"Mam dwa nowotwory i jedyną nadzieję na życie" – walczymy o Ewę!

Leczenie nowotworu w USA oraz terapia wspomagająca
Zakończenie: 23 Listopada 2020
Opis zbiórki
Słyszałeś kiedykolwiek, żeby ktoś miał w jednym ciele dwa różne, niezależne od siebie nowotwory? Chyba łatwiej jest trafić szóstkę w totolotka. Można powiedzieć, że wygrałam na loterii – niestety tej pechowej.
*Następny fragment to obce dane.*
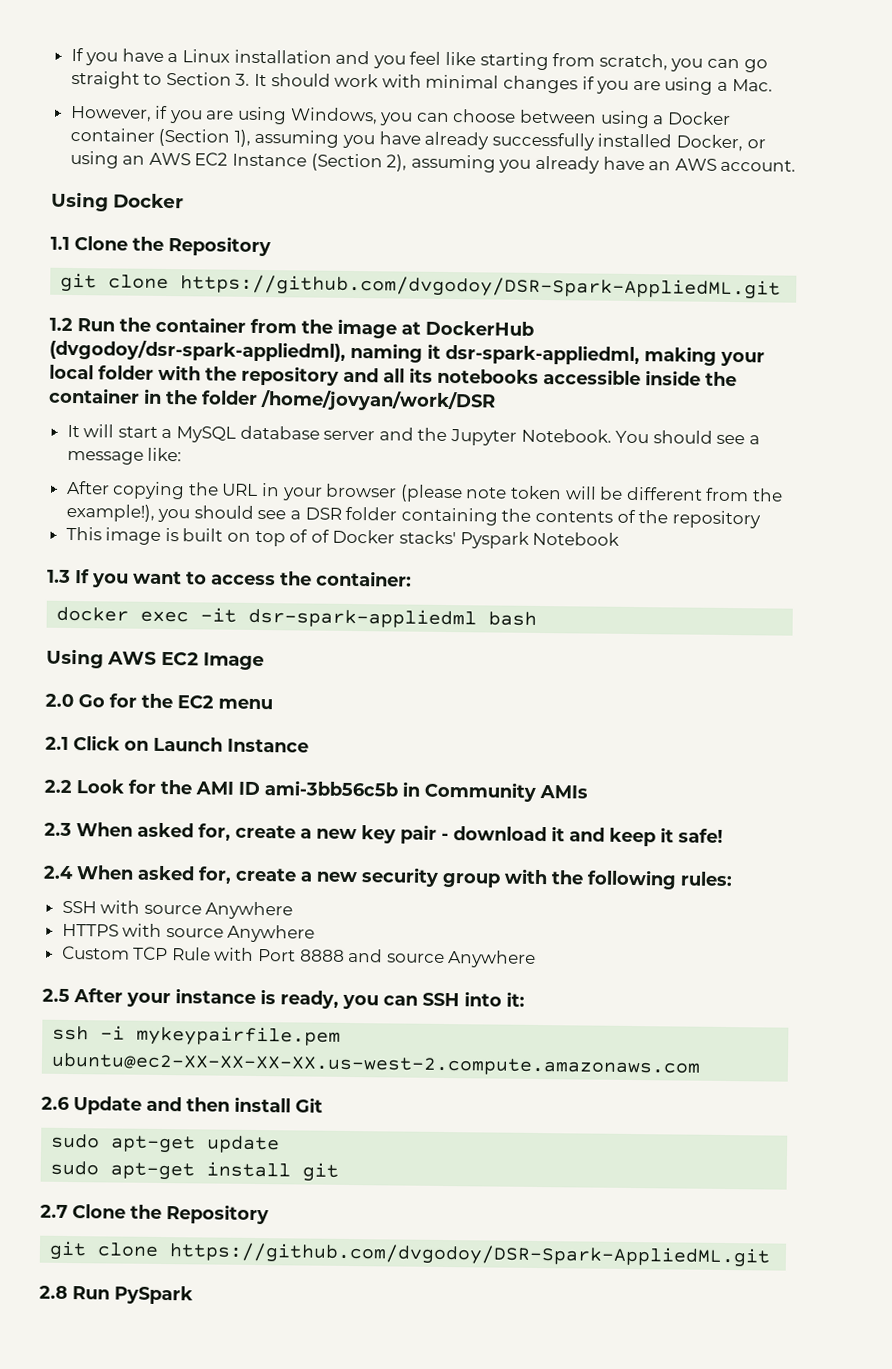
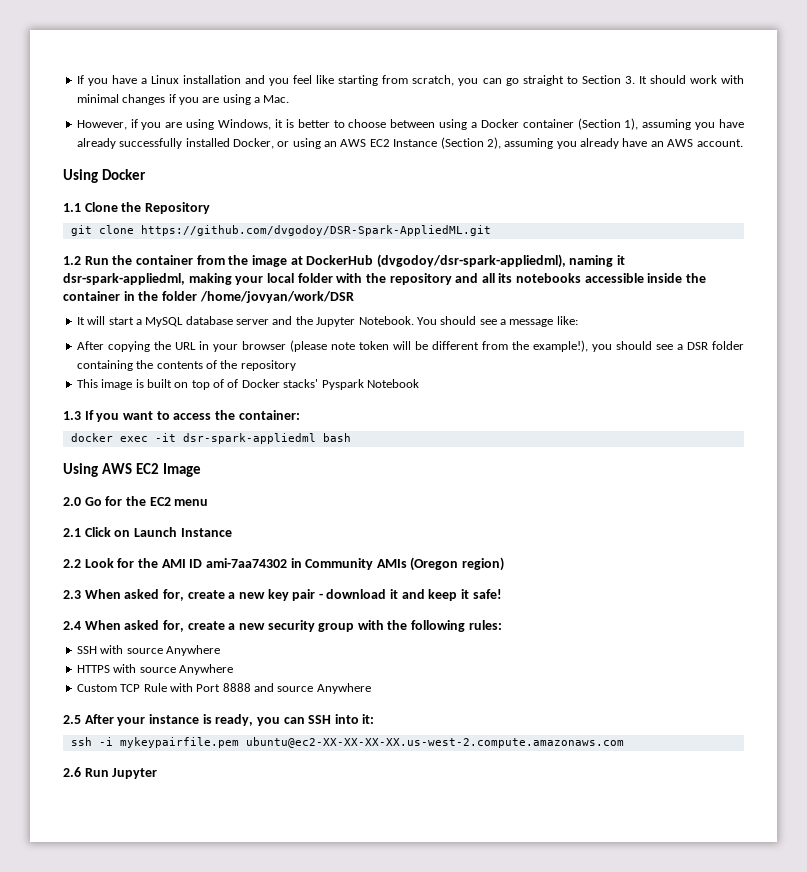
- However, if you are using Windows, you can choose between using a Docker container (Section 1), assuming you have already successfully installed Docker, or using an AWS EC2 Instance (Section 2), assuming you already have an AWS account.
+ However, if you are using Windows, it is better to choose between using a Docker container (Section 1), assuming you have already successfully installed Docker, or using an AWS EC2 Instance (Section 2), assuming you already have an AWS account.
- 2.2 Look for the AMI ID ami-3bb56c5b in Community AMIs
+ 2.2 Look for the AMI ID ami-7aa74302 in Community AMIs (Oregon region)
- 2.6 Update and then install Git
- sudo apt-get update
- sudo apt-get install git
- 2.7 Clone the Repository
- git clone https://github.com/dvgodoy/DSR-Spark-AppliedML.git
- 2.8 Run PySpark
+ 2.6 Run Jupyter

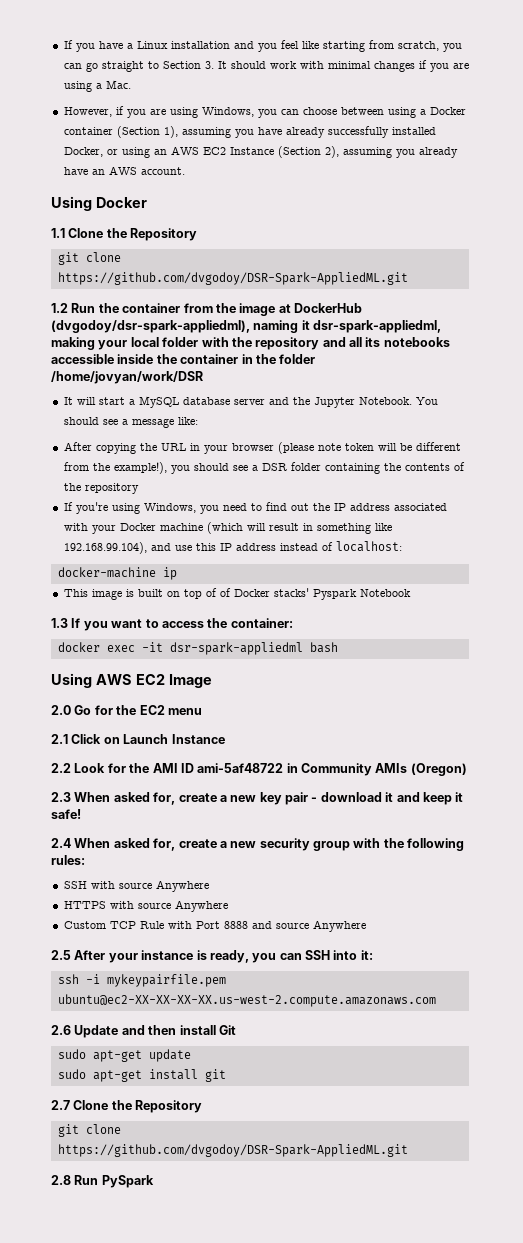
- However, if you are using Windows, it is better to choose between using a Docker container (Section 1), assuming you have already successfully installed Docker, or using an AWS EC2 Instance (Section 2), assuming you already have an AWS account.
+ However, if you are using Windows, you can choose between using a Docker container (Section 1), assuming you have already successfully installed Docker, or using an AWS EC2 Instance (Section 2), assuming you already have an AWS account.
+ If you're using Windows, you need to find out the IP address associated with your Docker machine (which will result in something like 192.168.99.104), and use this IP address instead of localhost:
+ docker-machine ip
- 2.2 Look for the AMI ID ami-7aa74302 in Community AMIs (Oregon region)
+ 2.2 Look for the AMI ID ami-5af48722 in Community AMIs (Oregon)
- 2.6 Run Jupyter
+ 2.6 Update and then install Git
+ sudo apt-get update
+ sudo apt-get install git
+ 2.7 Clone the Repository
+ git clone https://github.com/dvgodoy/DSR-Spark-AppliedML.git
+ 2.8 Run PySpark

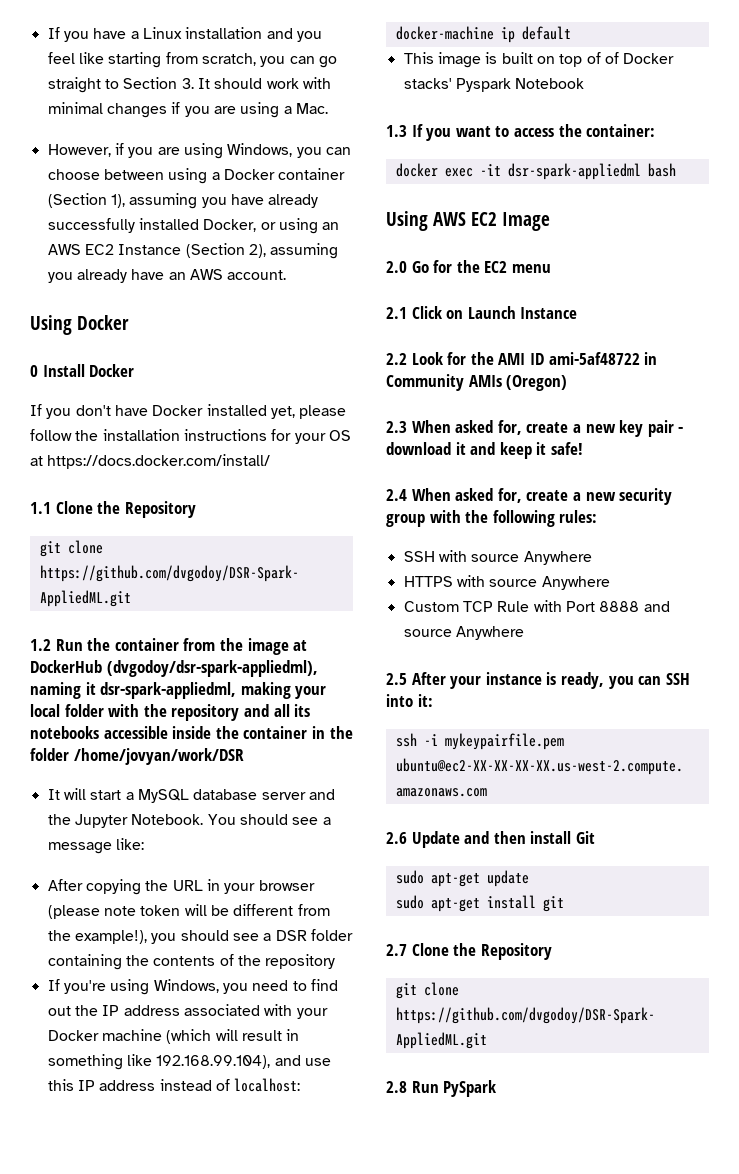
+ 0 Install Docker
+ If you don't have Docker installed yet, please follow the installation instructions for your OS at https://docs.docker.com/install/
- docker-machine ip
+ docker-machine ip default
Do dnia diagnozy miała szczęśliwe życie. Cudowny mąż Andrzej i dwójka wspaniałych dzieci: Michał i Martynka. Michał w tym roku szkolnym zdaje maturę, choć mam wrażenie, że ten pierwszy egzamin dojrzałości zaczął się dla niego wraz z moją chorobą. Martynka w zeszłym skończyła pierwszą klasę podstawówki. Jestem dumną mamą i szczęśliwą żoną. Niestety choroba próbuje teraz zniszczyć całe moje życie – roznieść wszystko w pył…
Zaczęło się niewinnie… od kaszlu i infekcji, które nie chciały ustąpić. W końcu podejrzenie gruźlicy. „Gdyby to była gruźlica, byłabym najszczęśliwsza na świecie” – myślę dzisiaj. Szukając odpowiedzi na to, co tak naprawdę dzieje się z moimi płucami, przypadkowo odkryto w moim ciele wroga, którego nikt się nigdy nie spodziewał.
W lutym tego roku zdiagnozowano u mnie nowotwór trzustki. Szok, złość, gniew, płacz, niedowierzanie, ale ostatecznie także nadzieja – takie małe światełko w tunelu. Lekarze mówili, że guza trzustki można operować. Tylko trzeba jeszcze określić, co jest nie tak w moich płucach, ale na pewno to nic groźnego. Przecież złe wieści już były. I kiedy myślałam, że gorszych wiadomości już nie można usłyszeć, życie samo zweryfikowało moje myśli. W kwietniu dowiedziałam się, że oprócz raka trzustki, mam drugą, niezależną od pierwszej, chorobę – nowotwór płuc. I wtedy zaczęła się moja walka na śmierć i życie! Musiałam zrezygnować z pracy i przejść na rentę.
Kolejne chemie, kolejne coraz bardziej kosztowne badania, kolejne złe wieści... Byłam wykończona, wypadły mi wszystkie włosy, musiałam przeżyć rozłąkę z rodziną, ale to nie był koniec. Molekularne badania genetyczne przeprowadzone w Niemczech wykluczyły możliwość leczenia immunologicznego, tak bardzo skutecznego w przypadku tego typu nowotworów. Ile razy można jeszcze otrzymać złych wieści? Ile złych diagnoz czeka jeszcze na mnie w gabinetach lekarskich?
Lekarze dają mi nadzieję, dają mi w końcu szansę. Podejmą się operacji guza trzustki, ale dopiero wtedy, gdy wyleczę nowotwór płuc. Zatem nie mam wyjścia! Muszę pokonać raka płuc, by szybko zająć się tym, który zadomowił się w trzustce. Do dziś przyjęłam już kilkanaście wlewów chemioterapii. Oprócz niej pozostaje radioterapia oraz kosztowne badania kliniczne i metody alternatywne.
Mam nadzieję, że wygram, że tym razem wyciągnęłam właściwy kupon – los z napisem: życie.Niestety obecne leczenie nie jest na moją kieszeń, dlatego zdecydowałam się na ten apel. Proszę o pomoc, by brak środków nie odebrał nadziei, którą żyję od dawna. By dwa nowotwory, które mam, nie zabrały żony i mamy. Wierzę, że onkologia już niedługo będzie już tylko przykrym wspomnieniem… Proszę, pomóż mi tego dokonać.